CNT has prominent mechanical and electrical properties as well as good electron transport properties which prove that the development of CNT/polymer nanocomposites could contribute in expanding many areas of applications. The deficiencies from these nanocomposites need to be solved, such as lack of stability, solubility, selectivity, and poor interfacial adhesion between CNT and polymers. From recent studies and journals, a lot of strategies and efforts have been discussed to functionalise the paramount discovery of interaction between CNT and polymers. Still, the application of CNT in real products are still in early stage of realisation but has a bright future for a new industrialisation era. It was introduced that either pristine or functionalised CNT may change the properties of conductive polymer matrices. Some factors, such as the shape, size, type, aspect ratio, dispersion, and alignment of CNT within the nanocomposite affect the properties of nanocomposites. Here, covalent functionalisation of CNTs modified the stacking and layering properties of CNT mostly by changing the hydrogen bonding by reduction of van der Waals interactions between the CNTs and led to debundling of the tubes which contribute to the well dispersion of CNTs and good sensitivity towards analytes. In general, the attachment of carboxylic, hydroxyl, polymer, and other hydrophilic groups help in improving the chemical structure of CNTs by filling in the defect sites, thus improving the conductivity and charge transfer of the nanocomposites. In addition, the main advantages of CNT functionalisation with polymer are to ensure uniform dispersion of the nanocomposites and prevent the accumulation and agglomeration of CNTs which happens through attraction-depletion of the CNT itself. The nanocomposites are synthesised through chemical oxidative polymerisation, electrochemical oxidative polymerisation, and direct solution-mixing methods. Therefore, in situ polymerisation is one of the efficient methods to obtain uniform dispersion of CNTs in a thermosetting polymer. The aforementioned method involves the addition or condensation reactions of the monomers with CNTs. Melt blending, latex technology, and simpler solution mixing are other ways to fabricate CNT/polymers. More facile and efficient methods need to be developed for a better future.

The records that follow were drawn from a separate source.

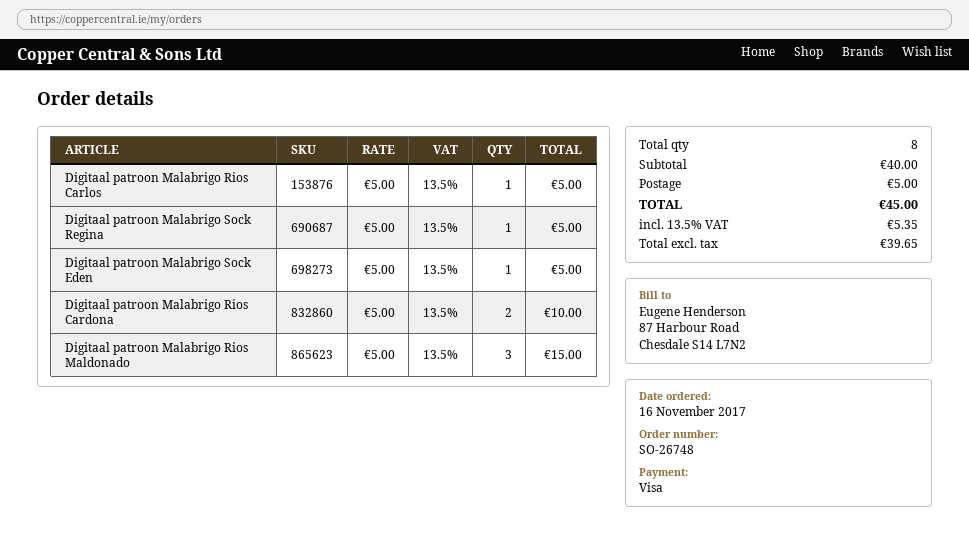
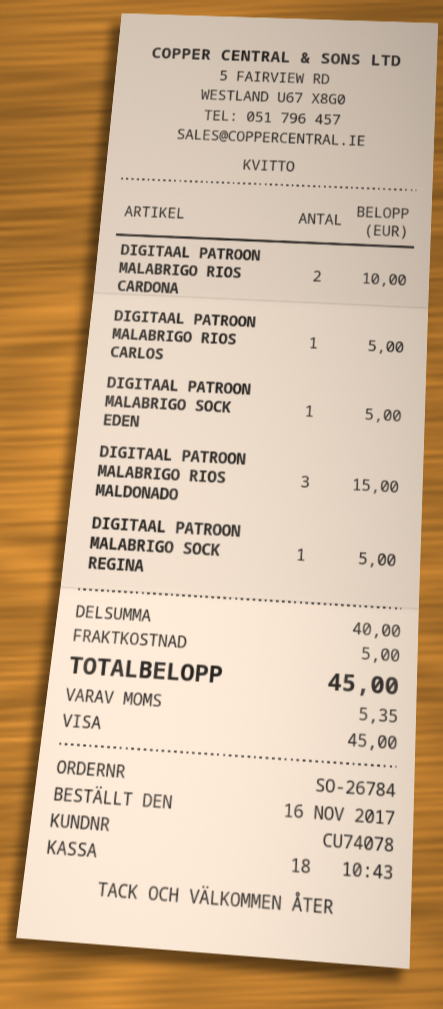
order number: SO-26748 -> SO-26784

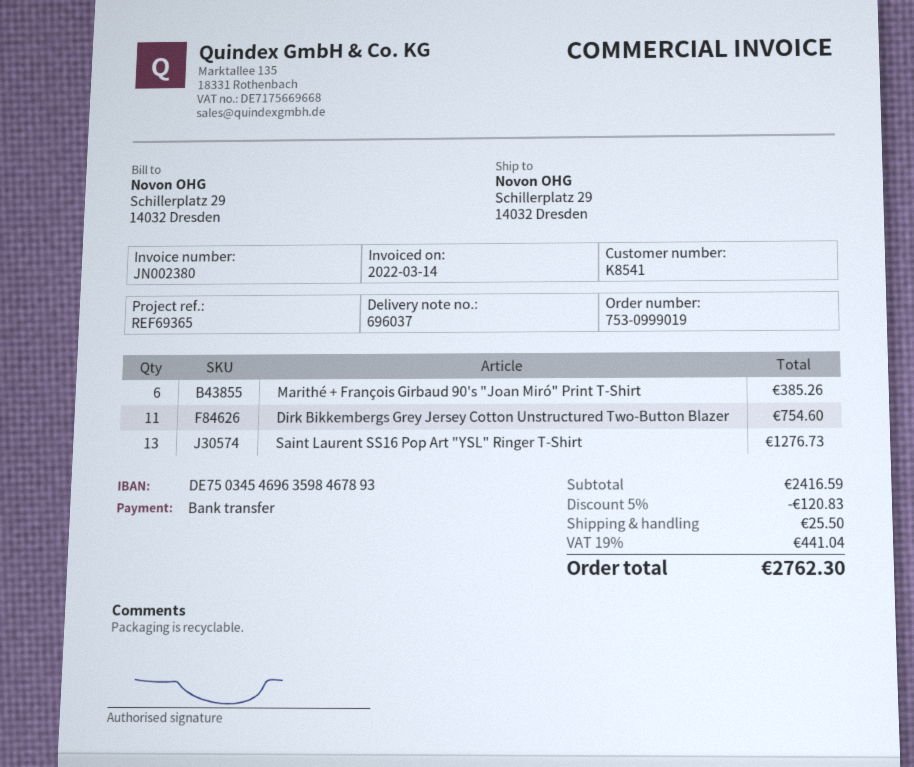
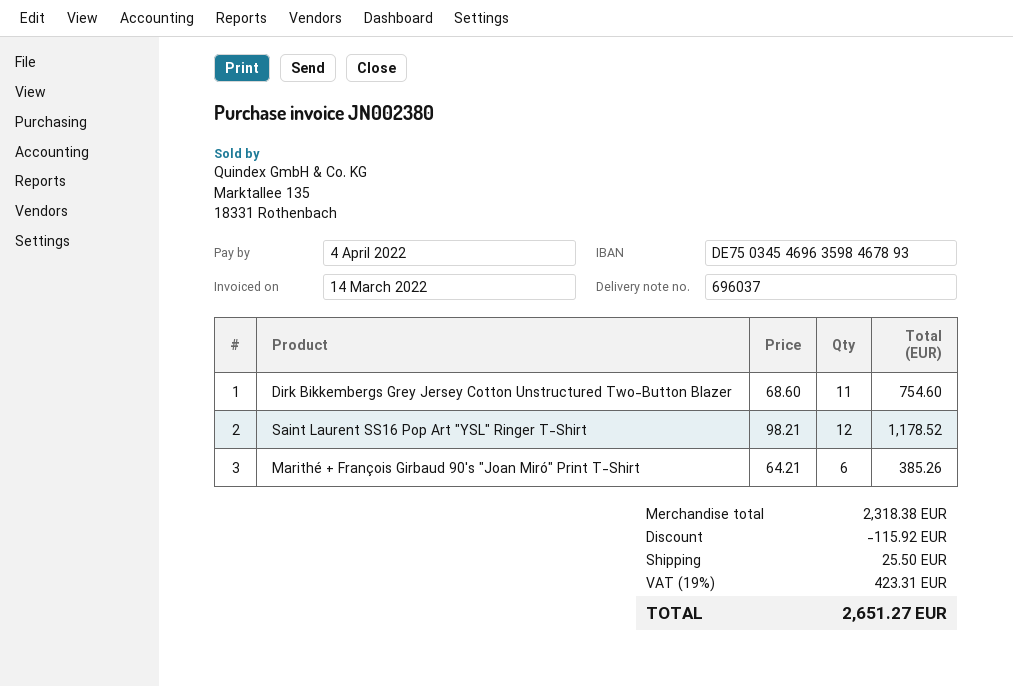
Saint Laurent SS16 Pop Art "YSL" Ringer T-Shirt: 13 for 1276.73 -> 12 for 1178.52
subtotal: 2416.59 -> 2318.38
discount: 120.83 -> 115.92
tax: 19% = 441.04 -> 19% = 423.31
total: 2762.30 -> 2651.27

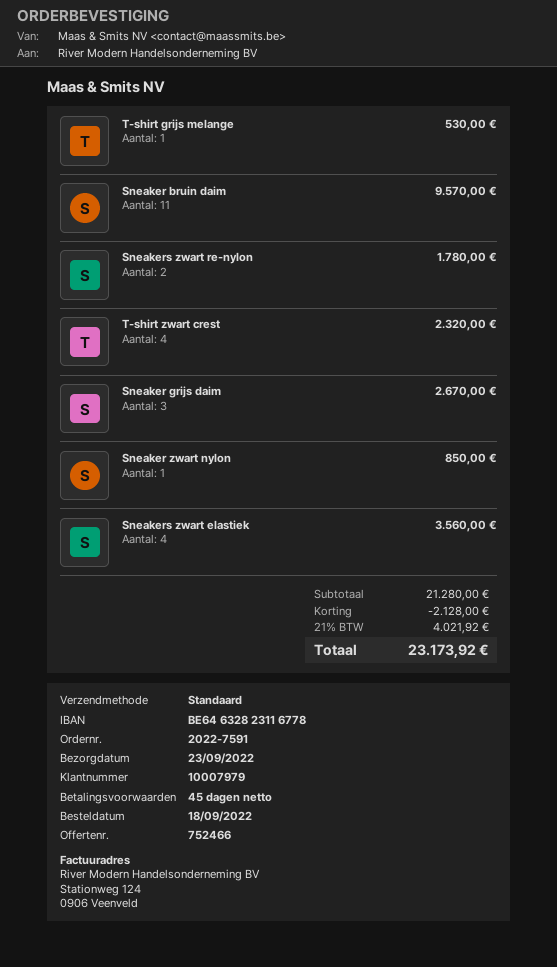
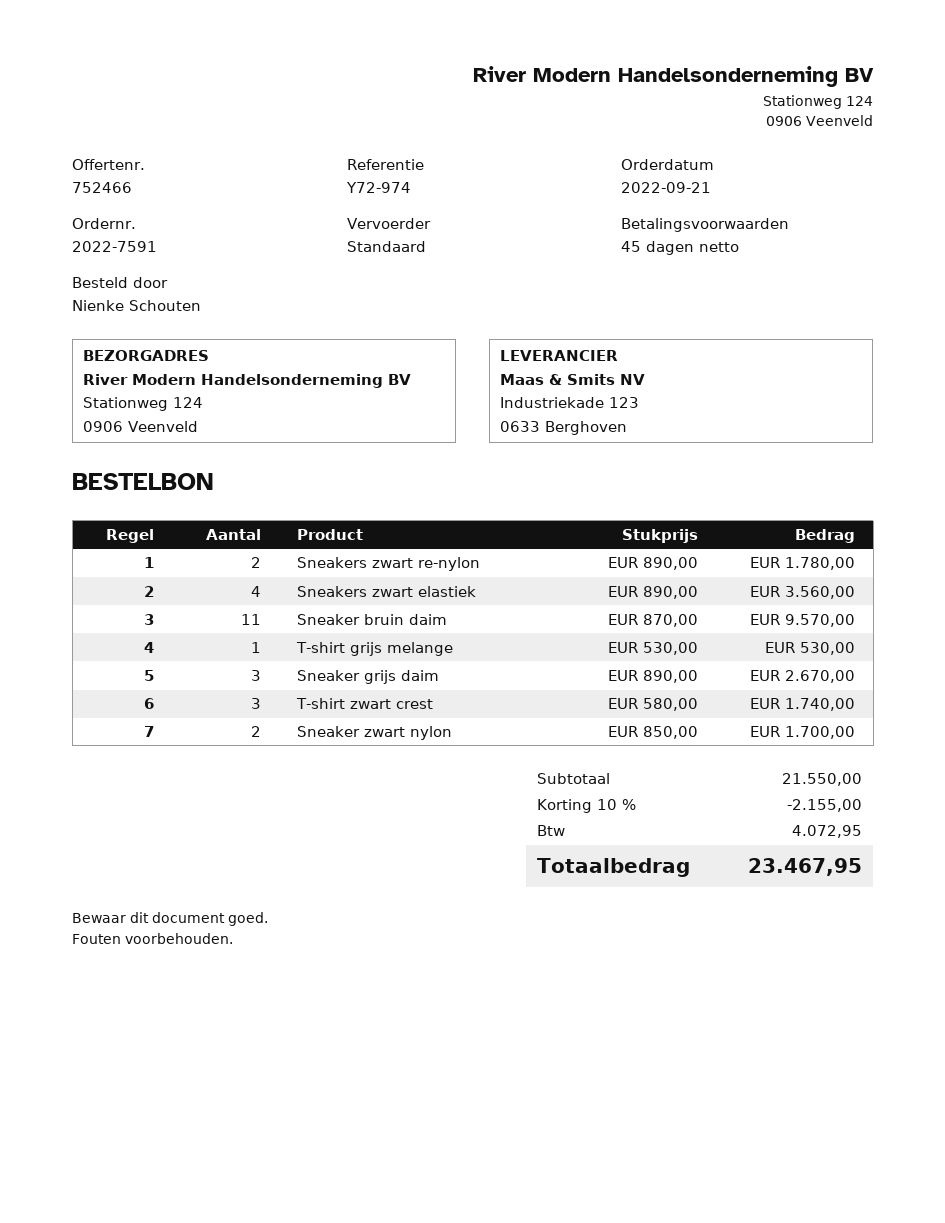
order date: 2022-09-18 -> 2022-09-21
T-shirt zwart crest: 4 for 2320.00 -> 3 for 1740.00
Sneaker zwart nylon: 1 for 850.00 -> 2 for 1700.00
subtotal: 21280.00 -> 21550.00
discount: 2128.00 -> 2155.00
tax: 4021.92 -> 4072.95
total: 23173.92 -> 23467.95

One of the nanocomposites applications highlighted is chemical sensor. The infamous one is the CNT-based chemiresistive gas sensor. In the light of this approach, CNT/conductive polymers nanocomposites synergise the construction of better transducer, acquired the simplicity, rapid response, and low-cost process. Generally, the sensor translates chemical interaction between the receptors and analytes into changing electrical resistance, a simple electric signal to be analysed. The detection performance is exploited by the chemical composition and structure, conductivity and charge transport, along with its adsorption ability. At this juncture, the parameters need to be considered for sensor performance are sensitivity, analyte concentration, operation temperature, limit of detection, recovery time, response time, response, and selectivity. Even if the behaviour and composition of CNTs and the properties of CNT/conductive polymer are well understood, still, there are many hitherto fundamental arguments about nanocomposites that need to be discovered, such as techniques in fabrication of gas sensor, modifications and functionalisation of CNTs, the charge transfer in nanocomposites, processing cost as well as introduction of graphene in gas sensing. Further studies are paramount to discover each property and interaction on CNT-based nanocomposites.

Conflicts of interest

There are no conflicts to declare.

Acknowledgements

Financial support from Newton fund's Program and Malaysia Partnership and Alliances in Research (MyPAiR) for ISIS-NEWTON/2019/SG/01 and Chemical Defence Research Centre (CHEMDEF) for a research grant (UPNM/2018/CHEMDEFF/ST/3) are gratefully acknowledged.